Для Цицерона оратор памятлив. Оратор обладает отличными актерскими способностями, он умеет говорить безупречно. Никто не сможет пожаловаться, что его речь непонятна или непривычна. Можно сказать, он сразу же оказывается на стороне публики, принимает ее интересы как свои, но придает им завершенную форму. Он избавляет интересы публики от эгоизма, эмоциональности, поспешности и приводит их к той ясности, в которой видны все гражданские добродетели.

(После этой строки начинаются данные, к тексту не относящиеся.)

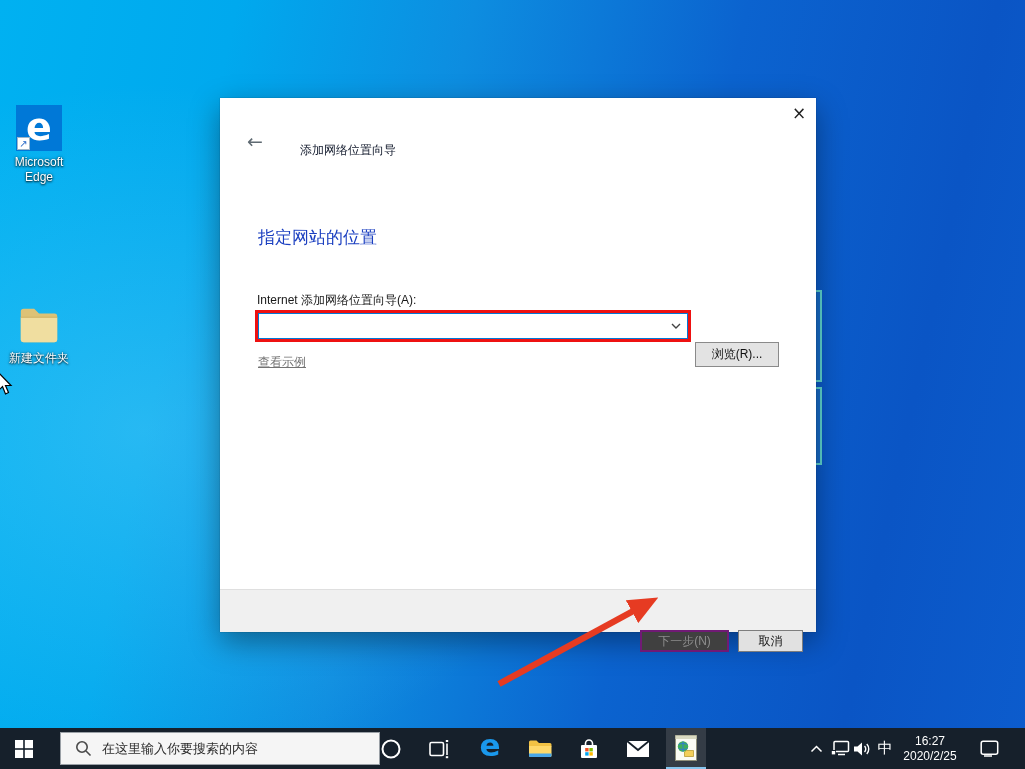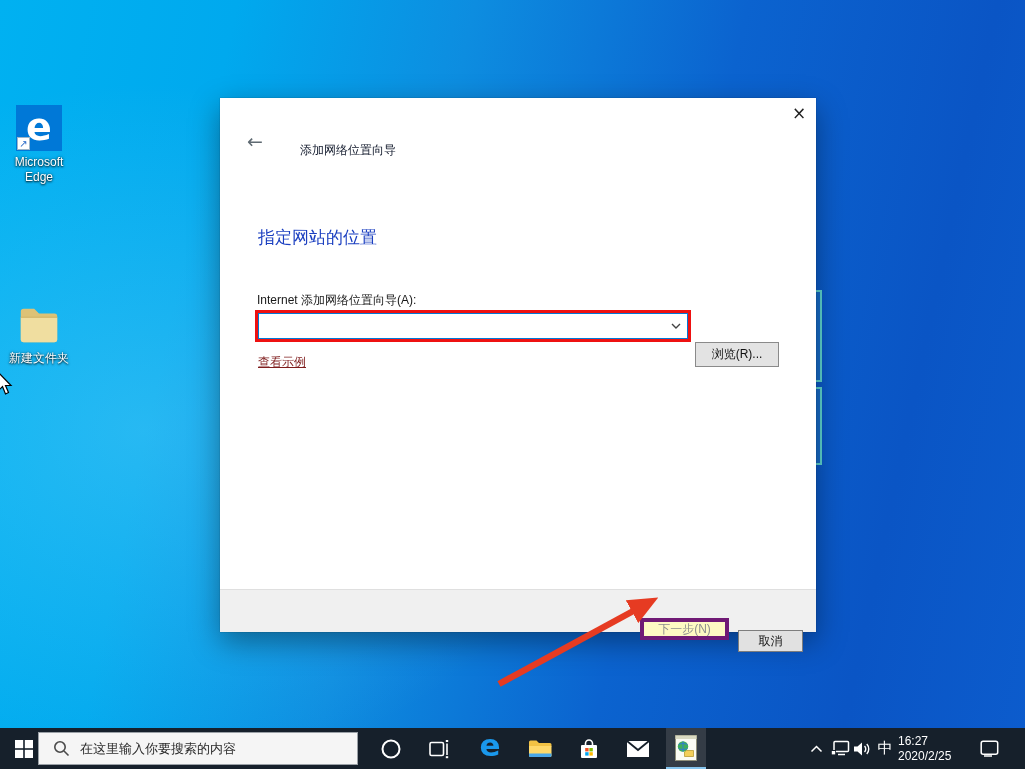--- a/index.html
+++ b/index.html
@@ -48,7 +48,7 @@
   .btn { display:flex; align-items:center; justify-content:center; font-size:12px; cursor:pointer;
     font-family:"Liberation Sans","DejaVu Sans",sans-serif;margin-top:28px; }
   .btn-browse { position:absolute; left:475px; top:216px; width:84px; height:25px; background:#e3e3e3; border:1px solid #8a8a8a; color:#111; }
-  .dlg-link { position:absolute; left:38px; top:256px; font-size:12px; color:#7f1d1d; text-decoration:underline; cursor:pointer; }
+  .dlg-link { position:absolute; left:38px; top:256px; font-size:12px; color:#737373; text-decoration:underline; cursor:pointer; }
 
   .dlg-footer { position:absolute; left:0; top:491px; width:596px; height:43px; background:#f0f0f0; border-top:1px solid #dfdfdf; }
   .btn-next { position:absolute; left:420px; top:0; width:89px; height:22px; background:#fef9c3; border:4px solid #701a75; color:#8e8e8e; }

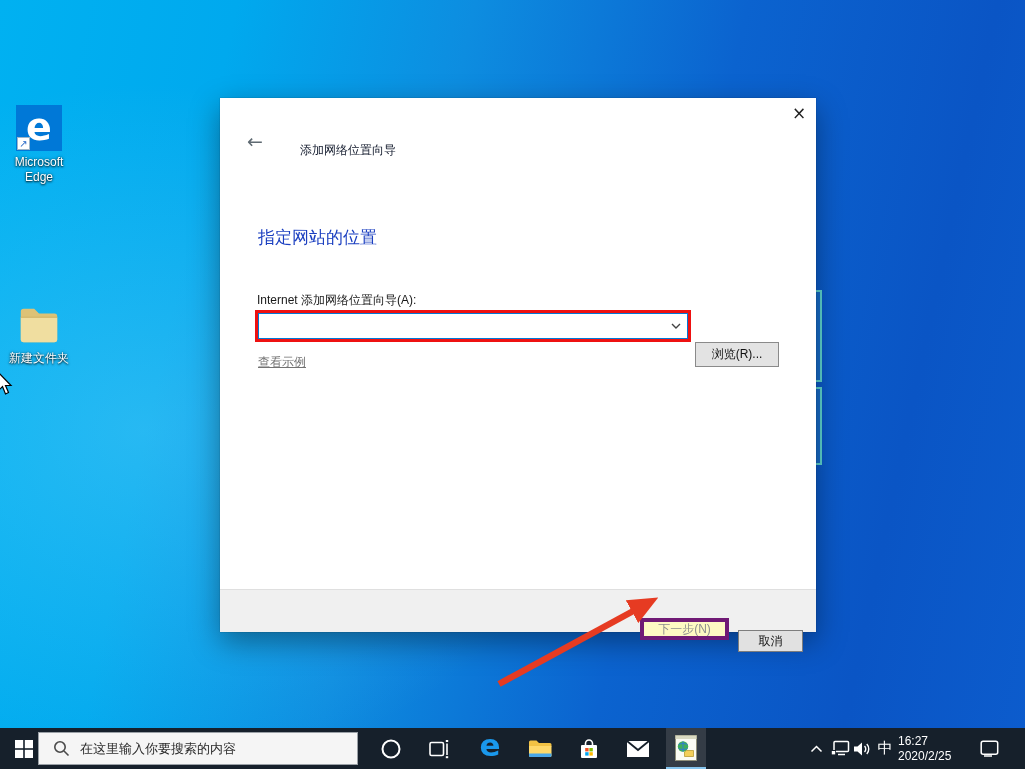--- a/index.html
+++ b/index.html
@@ -51,7 +51,7 @@
   .dlg-link { position:absolute; left:38px; top:256px; font-size:12px; color:#737373; text-decoration:underline; cursor:pointer; }
 
   .dlg-footer { position:absolute; left:0; top:491px; width:596px; height:43px; background:#f0f0f0; border-top:1px solid #dfdfdf; }
-  .btn-next { position:absolute; left:420px; top:0; width:89px; height:22px; background:#fef9c3; border:4px solid #701a75; color:#8e8e8e; }
+  .btn-next { position:absolute; left:420px; top:12px; width:89px; height:22px; background:#404040; border:2px solid #701a75; color:#8e8e8e; }
   .btn-cancel { position:absolute; left:518px; top:12px; width:65px; height:22px; background:#e1e1e1; border:1px solid #7d7d7d; color:#111; }
 
   

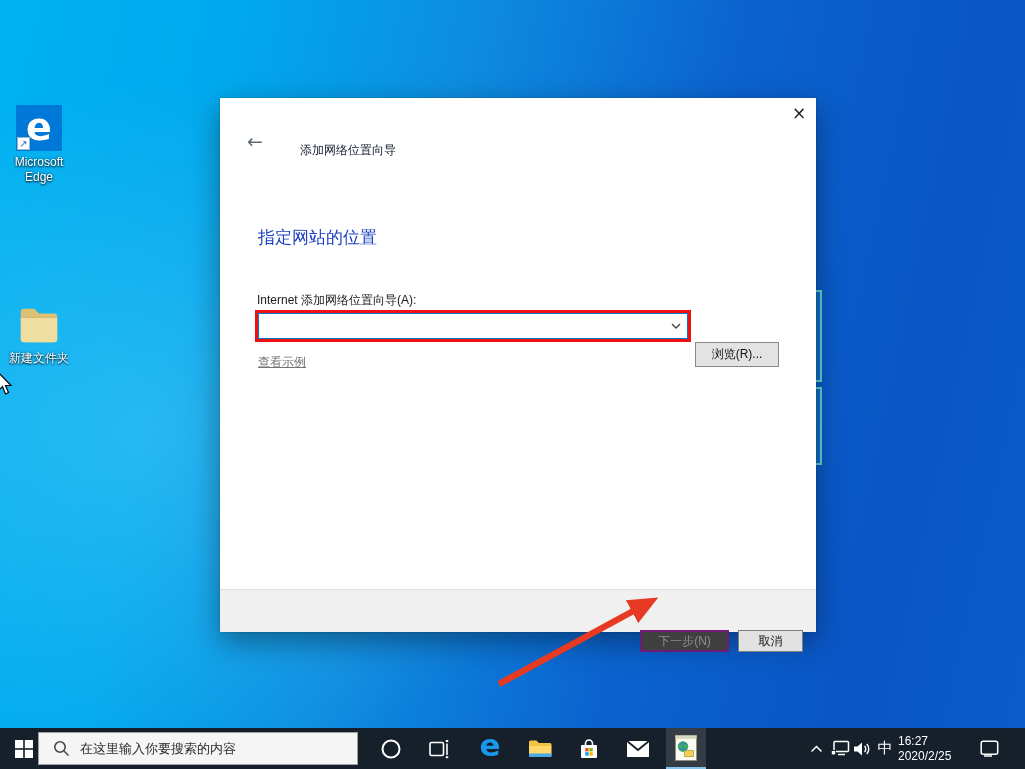--- a/index.html
+++ b/index.html
@@ -61,7 +61,7 @@
   .taskbar { position:absolute; left:0; bottom:0; width:1025px; height:41px; background:#16202b; z-index:4; }
   .tb-item { position:absolute; top:0; height:41px; display:flex; align-items:center; justify-content:center; cursor:pointer; }
   .tb-start { left:0; width:48px; }
-  .tb-search { position:absolute; left:38px; top:4px; width:320px; height:33px; background:#f5f5f5; border:1px solid #9aa0a6;
+  .tb-search { position:absolute; left:60px; top:4px; width:320px; height:33px; background:#f5f5f5; border:1px solid #9aa0a6;
     display:flex; align-items:center; cursor:text; }
   .tb-search .mag { margin:0 10px 0 14px; display:flex; }
   .tb-search .stext { font-size:13px; color:#2b2b2b; }

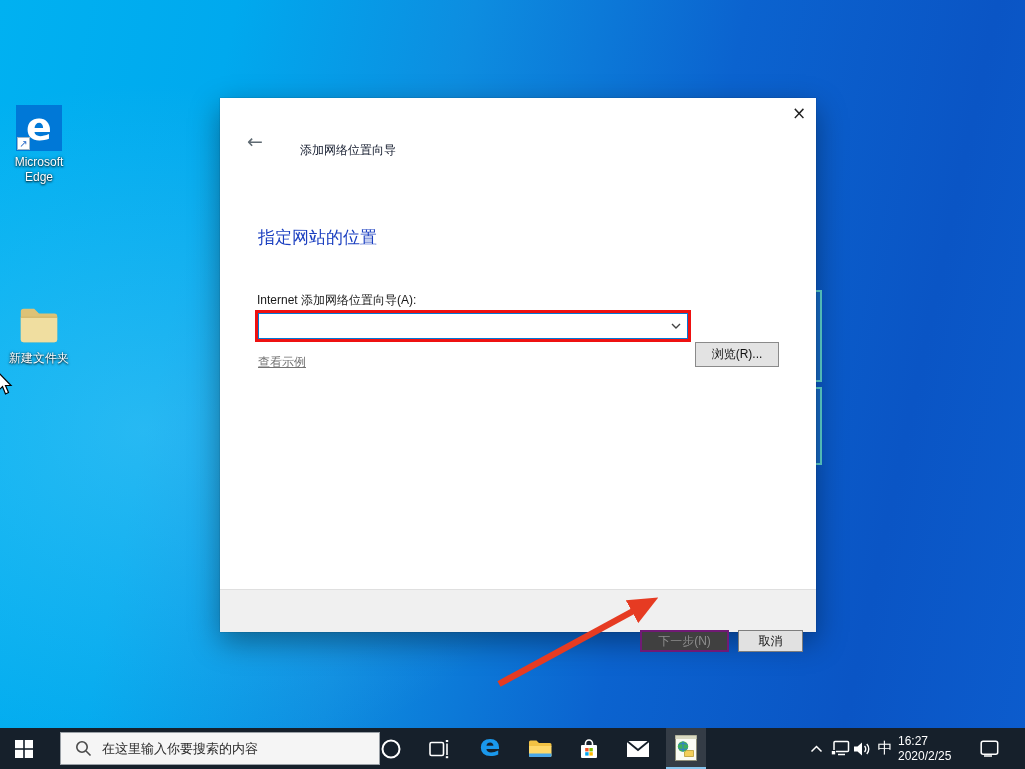--- a/index.html
+++ b/index.html
@@ -68,7 +68,7 @@
   .tb-active { background:rgba(255,255,255,.13); border-bottom:2px solid #86c5ef; }
   .tray-text { color:#fff; font-size:14px; }
   .tb-clock { position:absolute; left:898px; top:0; width:64px; height:41px; display:flex; flex-direction:column;
-    justify-content:center; color:#fff; font-size:12px; line-height:15px; cursor:default; }
+    align-items:center; justify-content:center; color:#fff; font-size:12px; line-height:15px; cursor:default; }
 </style>
 </head>
 <body>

Там, где публика требовала мести, оратор в своей речи учредит мужественную доблесть. Где публика требовала зрелищ и наслаждений, там оратор учредит щедрость и великодушие, то есть то, что впечатляет больше любых зрелищ. Публика до выступления мастера красноречия одержима страстями и частными интересами, а после его выступления вдруг оказывается частью государственного механизма, механизма обязанностей и обеспечения своего и чужого блага.

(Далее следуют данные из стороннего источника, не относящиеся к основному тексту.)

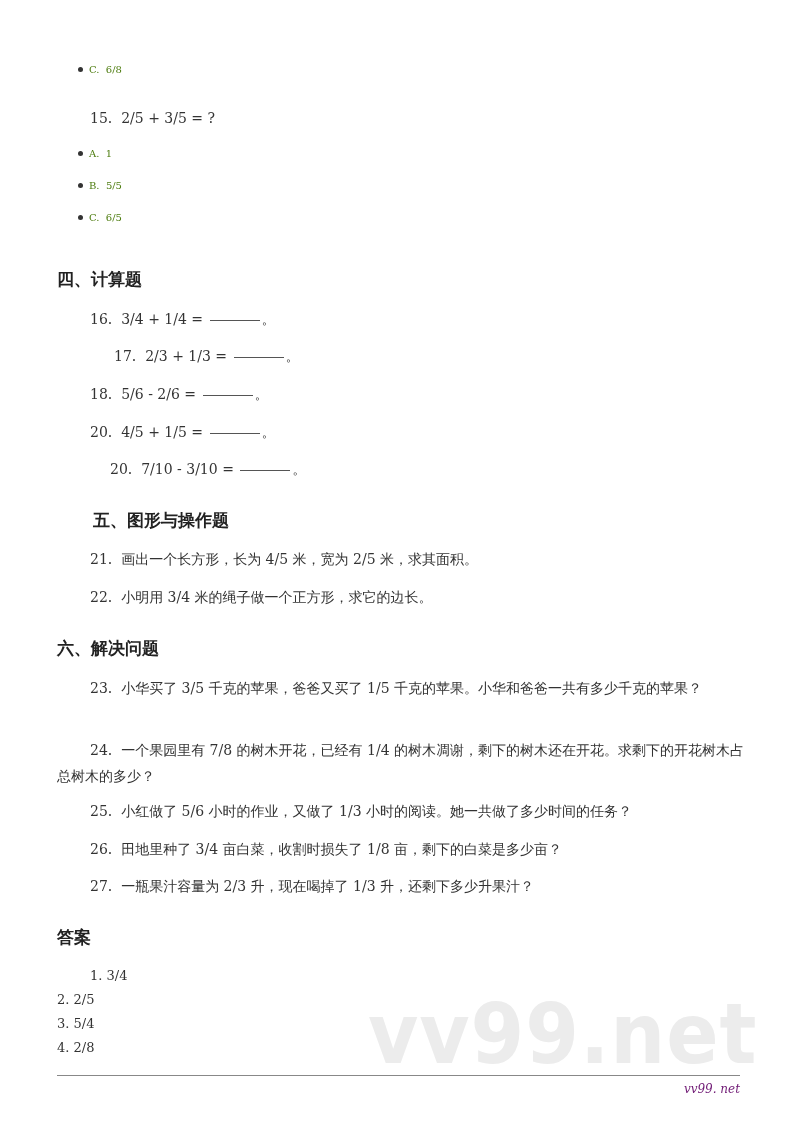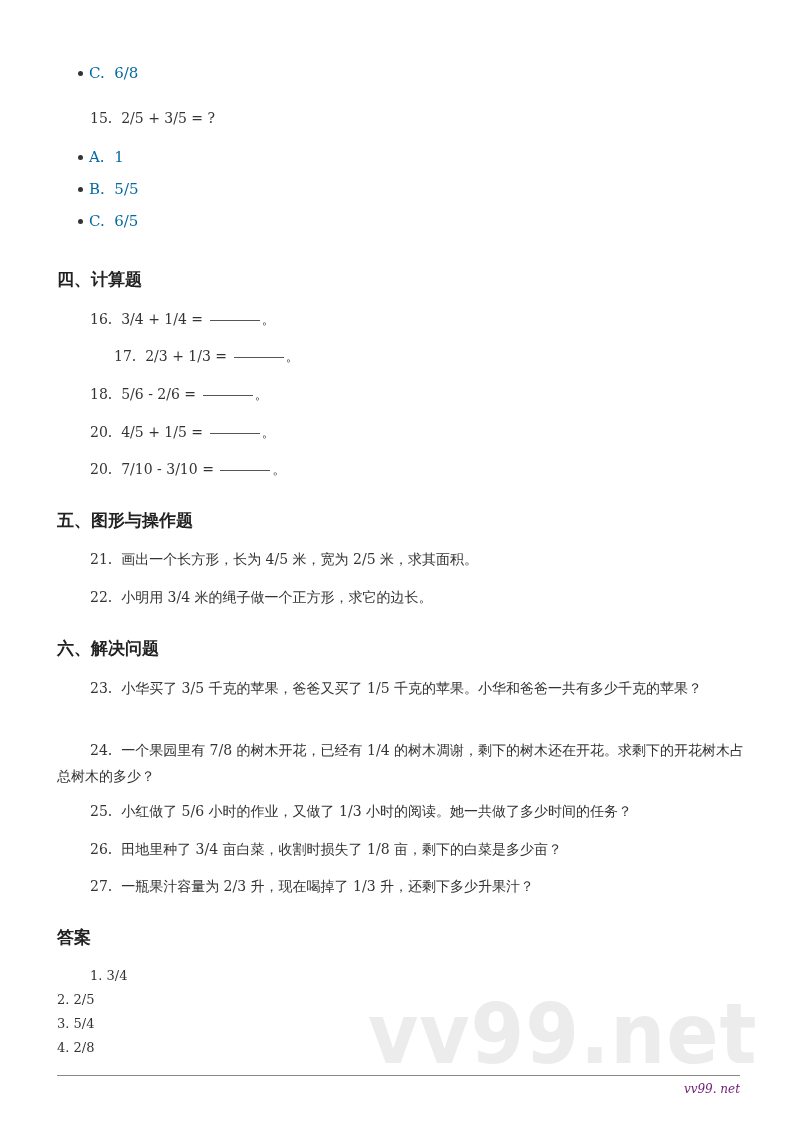--- a/index.html
+++ b/index.html
@@ -6,7 +6,7 @@
   body { width: 800px; height: 1130px; position: relative; overflow: hidden;
          font-family: "DejaVu Serif", "Liberation Serif", serif; color: #333; }
   .page { position: absolute; left: 0; top: 0; width: 800px; height: 1130px; }
-  .opt { position: absolute; left: 78px; font-size: 15px; color: #0369a1; }
+  .opt { position: absolute; left: 78px; font-size: 10px; color: #4d7c0f; }
   .opt .bullet { display: inline-block; width: 5px; height: 5px; background: #333; border-radius: 50%;
                  vertical-align: middle; margin-right: 6px; position: relative; top: -1px; }
   .q { position: absolute; left: 90px; font-size: 14px; color: #333; white-space: nowrap; }

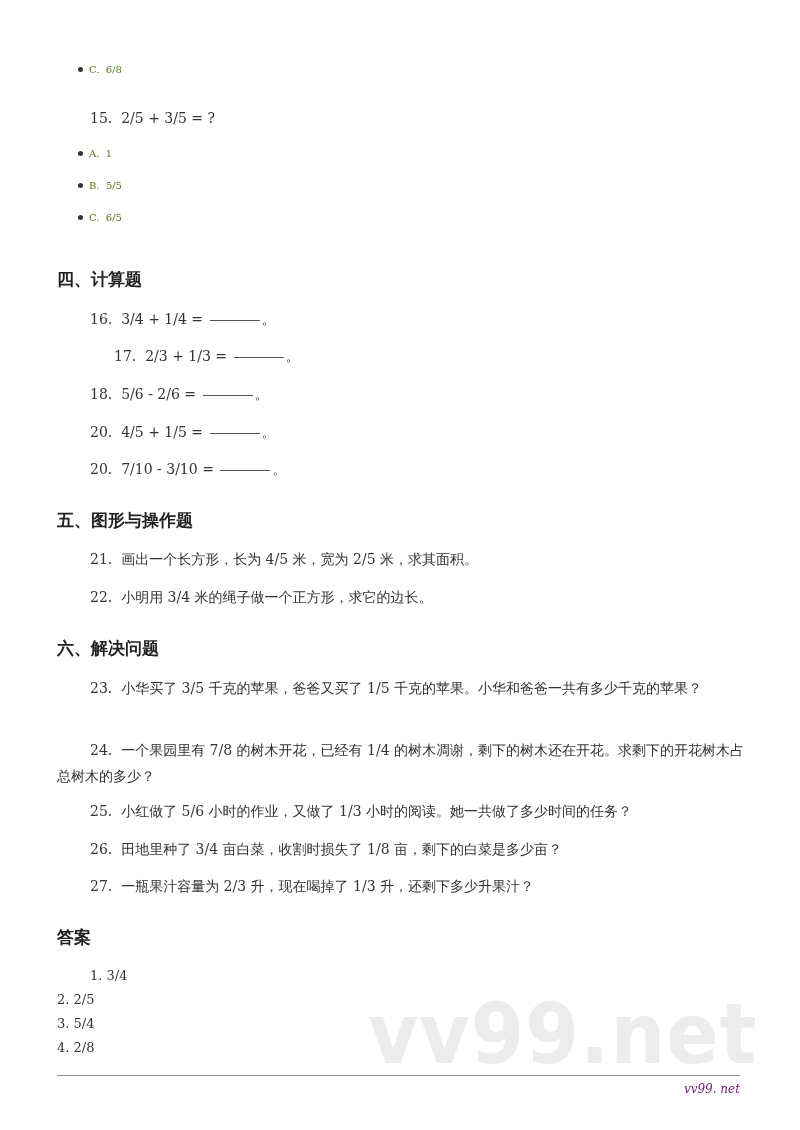--- a/index.html
+++ b/index.html
@@ -57,7 +57,7 @@
   <div class="q" style="top:424px;">
     <span>20.</span>&nbsp;&nbsp;<span>4/5 + 1/5 =</span>&nbsp;<span class="blank"></span><span>。</span>
   </div>
-  <div class="q" style="top:461px;">
+  <div class="q" style="top:461px;margin-left:20px;">
     <span>20.</span>&nbsp;&nbsp;<span>7/10 - 3/10 =</span>&nbsp;<span class="blank"></span><span>。</span>
   </div>
 

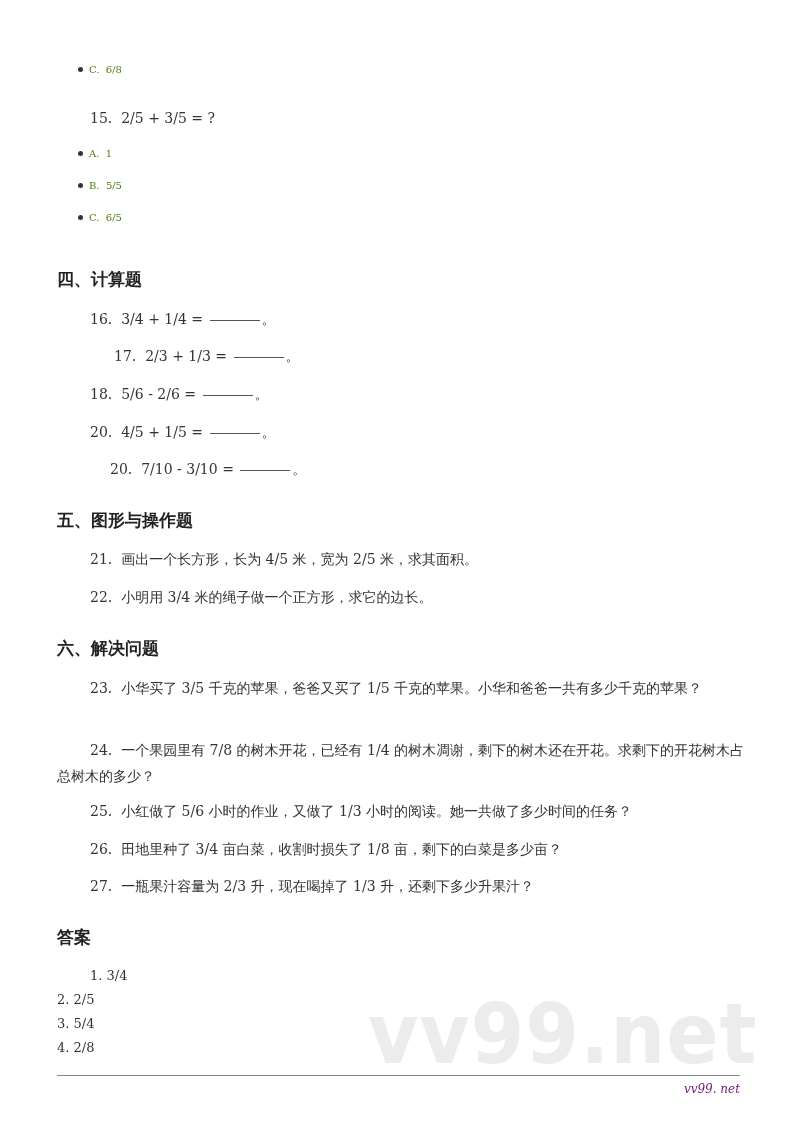--- a/index.html
+++ b/index.html
@@ -61,7 +61,7 @@
     <span>20.</span>&nbsp;&nbsp;<span>7/10 - 3/10 =</span>&nbsp;<span class="blank"></span><span>。</span>
   </div>
 
-  <div class="h" style="top:509px;">五、图形与操作题</div>
+  <div class="h" style="top:509px;margin-left:36px;">五、图形与操作题</div>
   <div class="q" style="top:551px;">
     <span>21.</span>&nbsp;&nbsp;<span>画出一个长方形，长为 4/5 米，宽为 2/5 米，求其面积。</span>
   </div>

Поэтому ритор и должен быть строг и просвещен одновременно: строго вводить публику в круг личных и гражданских обязанностей, но просвещенно показывать, что общие для всех удовольствия самые лучшие, что в них меньше страстей, но больше радости исполненного долга. Для этого не грех и пошутить, потому что шутки любят все:
Что же касается упражнений для развития голоса, дыхания, телодвижений и наконец языка, то для них нужны не столько правила науки, сколько труд. Здесь необходимо с большой строгостью отбирать себе образцы для подражания; причем присматриваться мы должны не только к ораторам, но и к актерам, чтобы наша неумелость не вылилась в какую-нибудь безобразную и вредную привычку. Точно так же следует упражнять и память, заучивая слово в слово как можно больше произведений как римских, так и чужих; и я не вижу ничего дурного, если кто при этих упражнениях прибегнет по привычке к помощи того учения о пространственных образах, которое излагается в учебниках. Затем слово должно выйти из укромной обстановки домашних упражнений и явиться в самой гуще борьбы, среди пыли, среди крика, в лагере и на поле судебных битв: ибо, чтобы отведать всяких случайностей и испытать силы своего дарования, вся наша комнатная подготовка должна быть вынесена на открытое поприще действительной жизни. Следует также читать поэтов, знакомиться с историей, а учебники и прочие сочинения по всем благородным наукам нужно не только читать, но и перечитывать и в видах упражнения хвалить, толковать, исправлять, порицать, опровергать; при этом обсуждать всякий вопрос с противоположных точек зрения и из каждого обстоятельства извлекать доводы наиболее правдоподобные. Следует изучать гражданское право, осваиваться с законами, всесторонне знакомиться с древними обычаями, с сенатскими порядками, с государственным устройством, с правами союзников, договорами, соглашениями и вообще со всеми заботами державы. Наконец, необходимо пользоваться всеми средствами тонкого образования для развития в себе остроумия и юмора, которым, как солью, должна быть приправлена всякая речь.